Kirche und Kindergärten

Die Neubau-Pläne für die Kita Maulwurf vor der kath. Eichlinghofer Kirche riefen Martin Grüning und Peter Quinders von Maria Königin auf den Plan. Sie können dieses Vorhaben überhaupt nicht fassen: Die Gemeinde selber hatte bei der Stadt angeklopft, um die Fläche für die U 3-Erweiterung des eigenen Kindergartens zu kaufen. „Die Stadt wollte 500 000 €. Das konnten wir nicht zahlen – wie läuft das bei der Elterninitiative?“, wollen sie wissen. Ihre Gemeinde baut jetzt auf eigene Rechnung zu Lasten des eigenen Spielgeländes U 3-Plätze an. „Und dann wird uns Konkurrenz direkt vor die Nase gesetzt“, ärgert sich Grüning. Der Bedarf werde für alle reichen, ist Olaf Radtke ( SPD Menglinghausen) überzeugt und will als Ratsvertreter auch ein Auge auf die Bedingungen beim Verkauf haben.

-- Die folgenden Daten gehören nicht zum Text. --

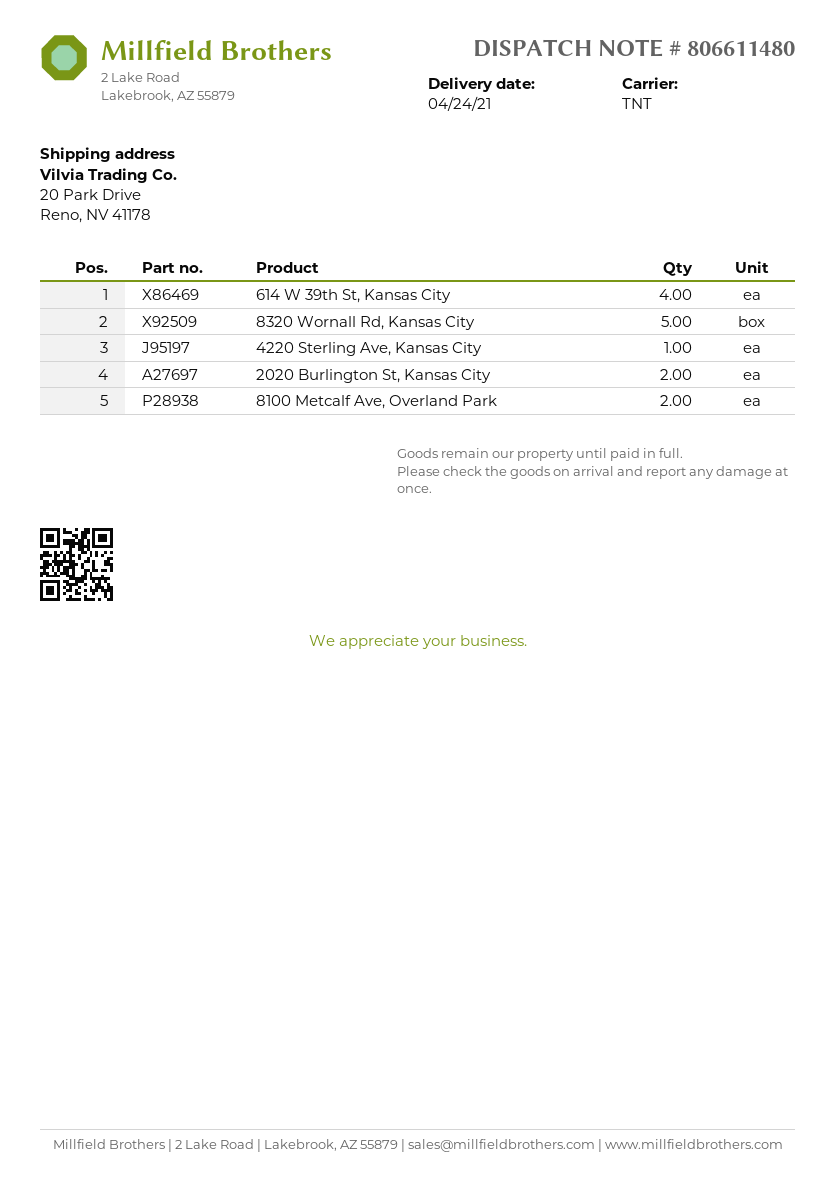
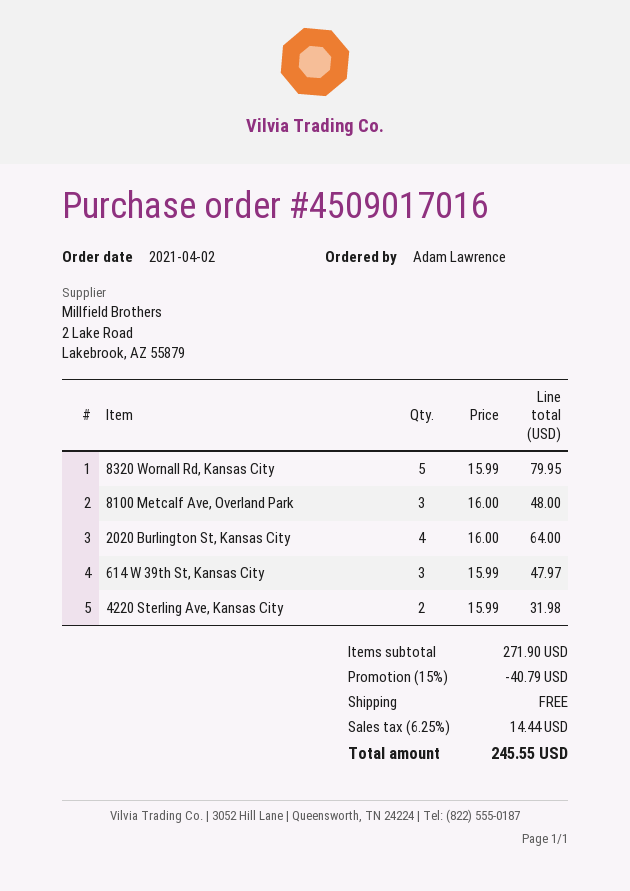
614 W 39th St, Kansas City: 4 -> 3
4220 Sterling Ave, Kansas City: 1 -> 2
2020 Burlington St, Kansas City: 2 -> 4
8100 Metcalf Ave, Overland Park: 2 -> 3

Die „Maulwürfe“ brauchen unbedingt Ersatz, beharrt Semmler, der in einer Sache Unterstützung von Norbert Schilff bekommt: Er würde sich als Aufsichtsratsvorsitzender der Hombruch-Baroper Wohnungs-Genossenschaft „auch mehr soziales Engagement wie durch den Bau von Kitas“ wünschen. Dafür aber müsste erstmal ein Grundstück her. Der Platz des früheren Übergangsheims am Gardenkamp bleibt tabu. Darum hat sich Ulrich Steinmann nach den Bürgerbeschwerden noch einmal gekümmert: „Dort ist Landschaftsschutzgebiet und Frischluftschneise“. Aber „Zum Beispiel neben der Turnhalle, gegenüber vom jetzt vorschlagenen Platz“, serviert Quinders eine Idee. Ein Problem hat Inge Albrecht-Winterhoff ausgemacht: Die neue Kita habe ihre Klientel nicht in Eichlinghofen – das erzeuge unnötige Verkehre.

Heimat Eichlinghofen

Eichlinghofen als Heimat – das gibt es vor allem in der AWo, weiß Heinz Hermann Janssen. In der ehemaligen Gaststätte Haus Schwerter ist für die Begegnungsstätte nicht alles ideal, sie ist den Eichlinghofern aber seit jeher vertraut. Und so werden Stammtisch mit Mittagessen, Frauen-Frühstück und sogar die neue Wandergruppe bestens angenommen.